Friday, September 22, 2017

Inheritance

This is (late) Essay #37 of The 52 Essay Challenge, a series in which I write a new (unpolished & messy) essay each week during 2017.

When I was twelve, my dad taught me how to shoot a gun. I didn’t understand why nor did I question it; my brother and I simply went with him to the shooting range. It was matter-of-fact. It was like him teaching us how to tie our shoes: it was another basic lesson for life. Learn how to shoot a gun.

I didn’t grow up in a state where there were vast stretches of unpopulated land, where hunting was an everyday occurrence. I lived in New Jersey. A state comprised of scattered pockets of dense populations alternating with farmlands and forest. It’s not like I grew up in a neighborhood where everyone went out target shooting every weekend. It was just me and my brother learning how to shoot and care for a gun from my immigrant father, a man who did not serve time in the military. I’m not even sure where he learned to shoot and care for a gun. Maybe from his WWII veteran Bataan-death-march-surviving father.

I remember him teaching us how to hold it, how to load it, how to aim, how to brace for the kickback, how to reload. It was a .22 rifle, a manageable weapon for a 12-year-old.
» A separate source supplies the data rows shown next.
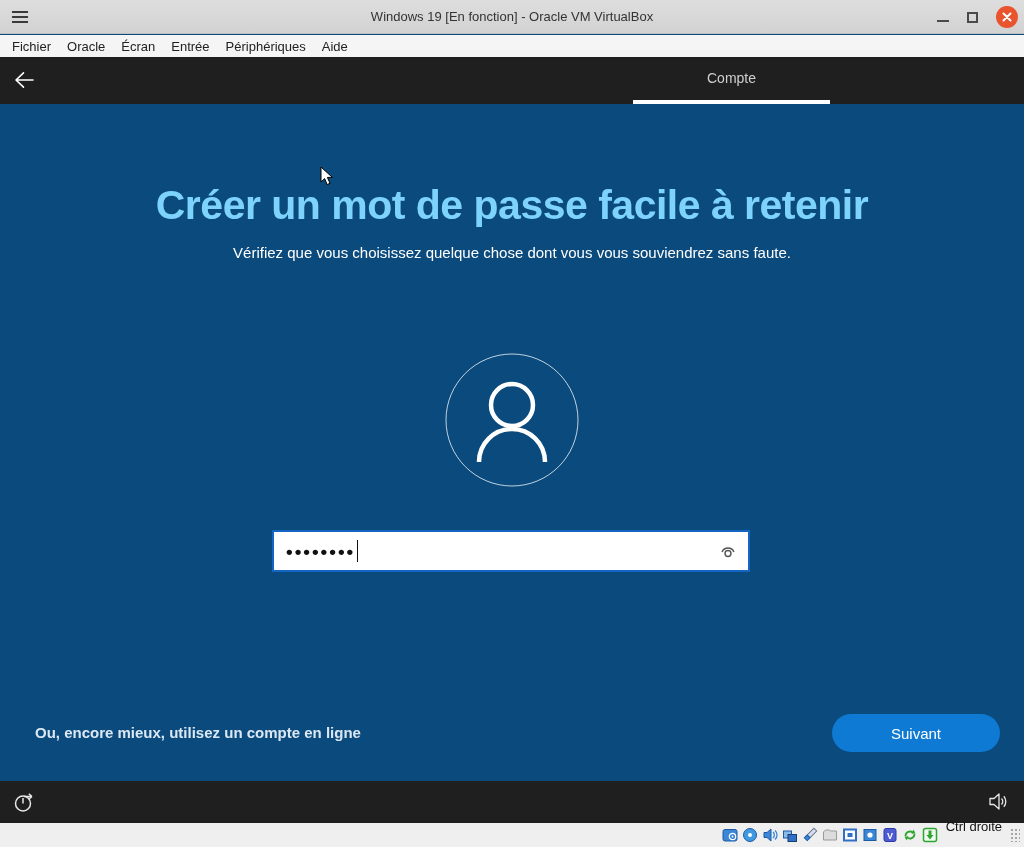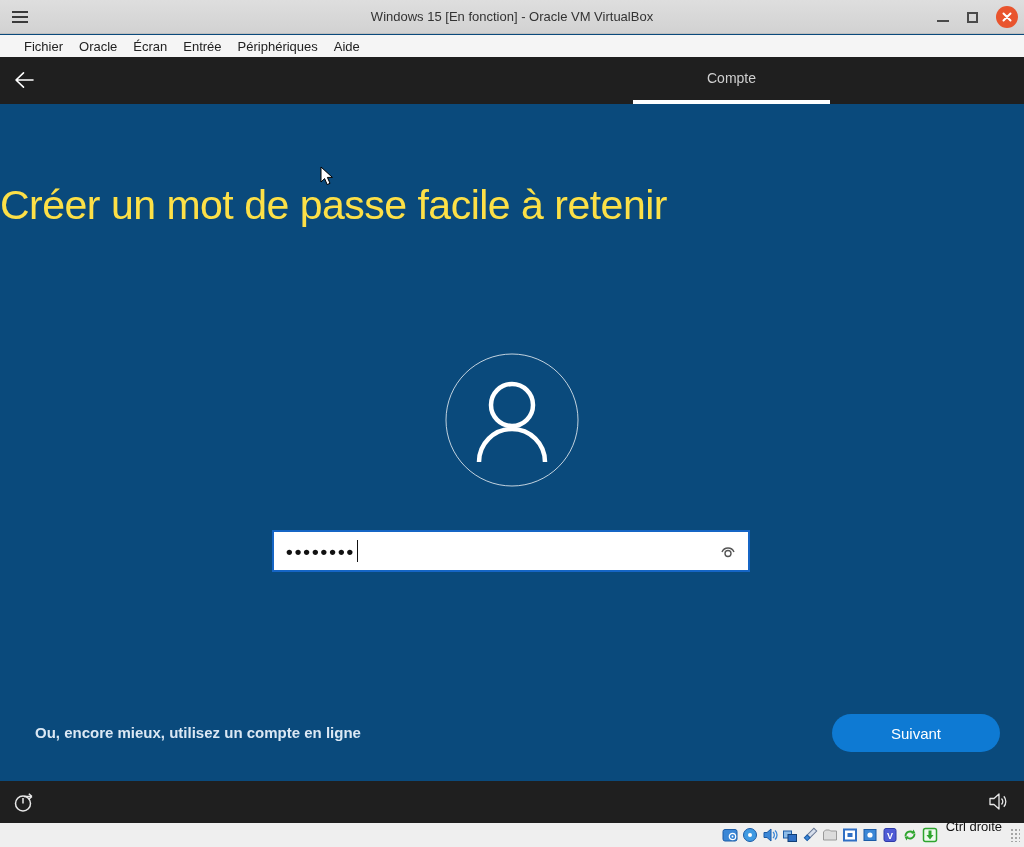"Windows 15 [En fonction] -" div.win-title { text: 15 -> 19 }
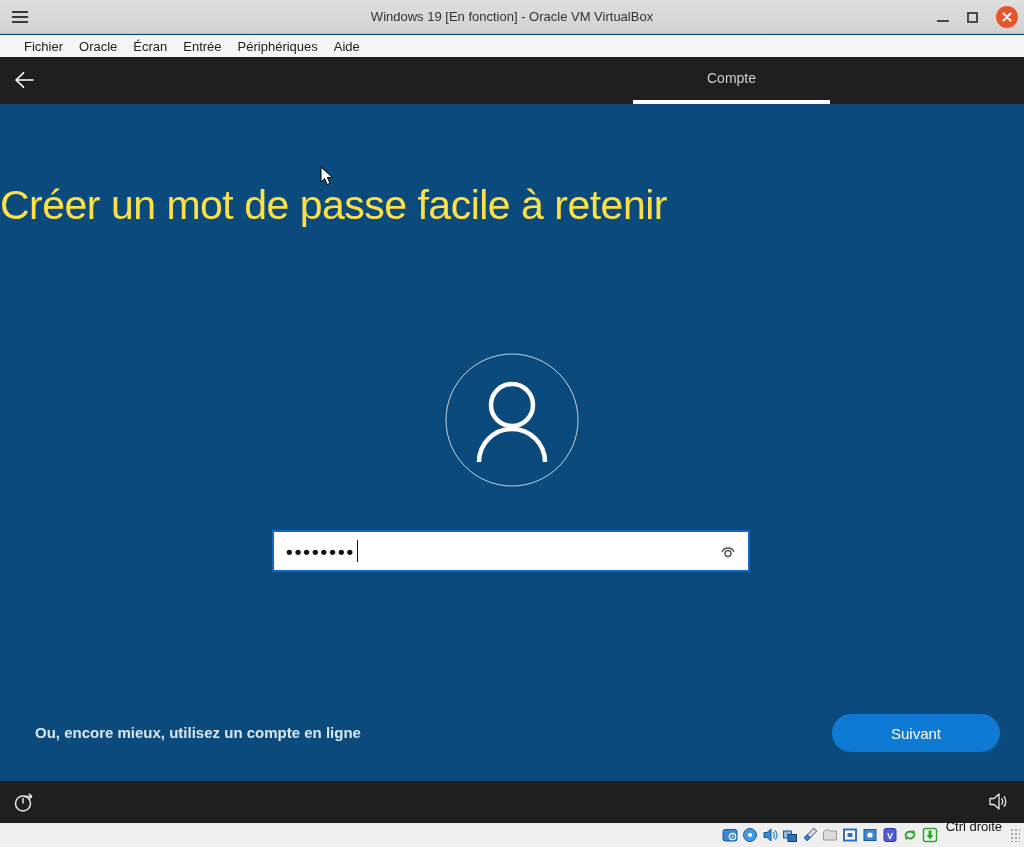"Fichier" .menubar { padding-left: 16px -> 4px }
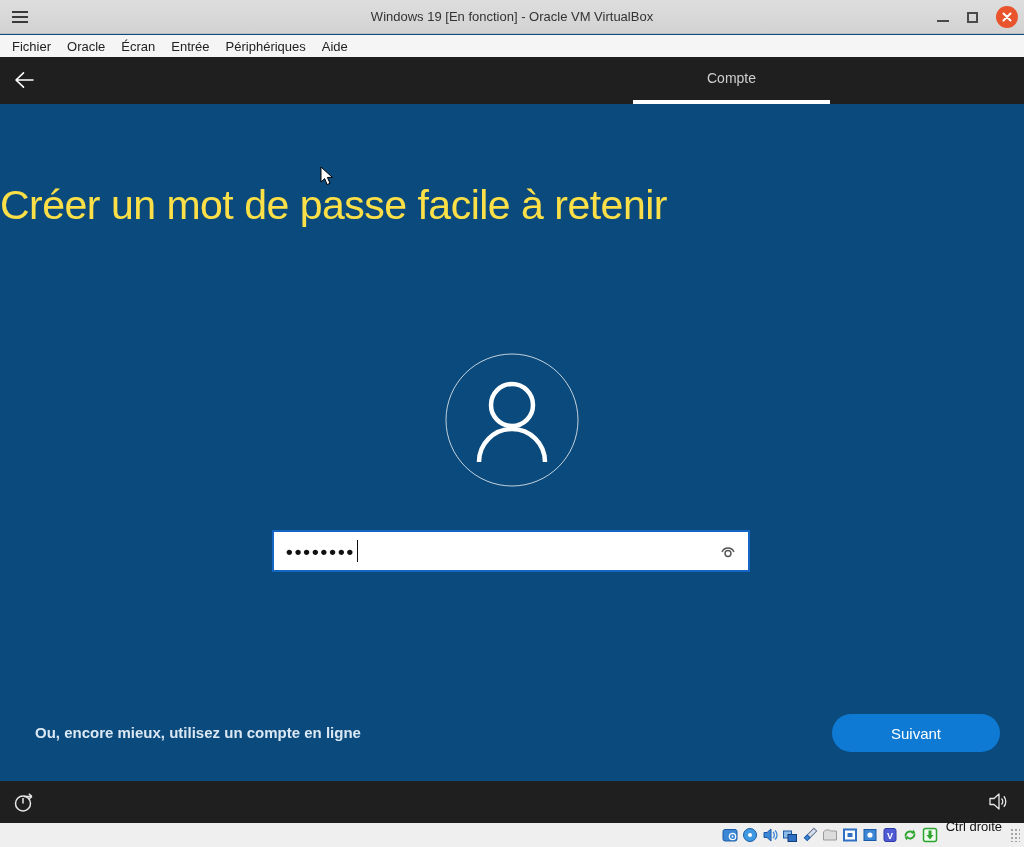"Créer un mot de passe" .heading { color: #fde047 -> #7dd3fc; font-weight: 400 -> 700; text-align: none -> center }
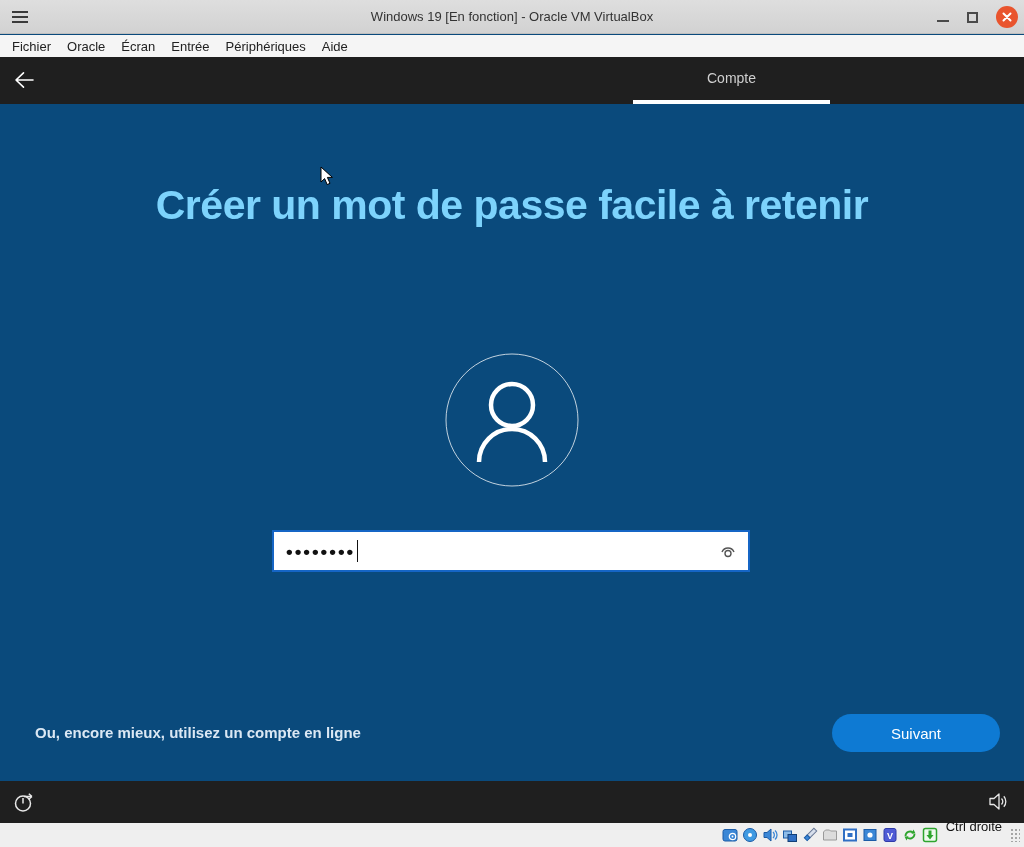"Vérifiez que vous choisissez quelque" div.subheading { html: none -> <div>Vérifiez que vous choisissez quelque chose dont vous vous souviendrez sans faute.</div> }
“You need to be prepared,” he would tell us.

For what? I wondered.

He wasn’t teaching us the basics of gun use and safety for hunting purposes. He was preparing us for some unforeseen doomsday. A day he was sure would come. Like the second coming of Christ. We just didn’t know when. All he knew was that we needed to be prepared.

These days, I wonder if that day is closer than I think. (Some say the world is ending tomorrow, Sept 23rd. Are you ready??)

*

My parents left the Philippines right after Ferdinand Marcos declared martial law. The version they tell me of their immigration story isn’t what I imagine their reality to be. Their version sounds like a storybook: we came here for better opportunity, for the American Dream. I believe that to be partly true. I also believe that they have left out some important things. I imagine them fleeing their homeland; they tell me they just came over here because my dad was offered a medical residency in Ohio. My dad admitted later that he applied to every possible residency in the world just so he could get out. Sounds like flight to me.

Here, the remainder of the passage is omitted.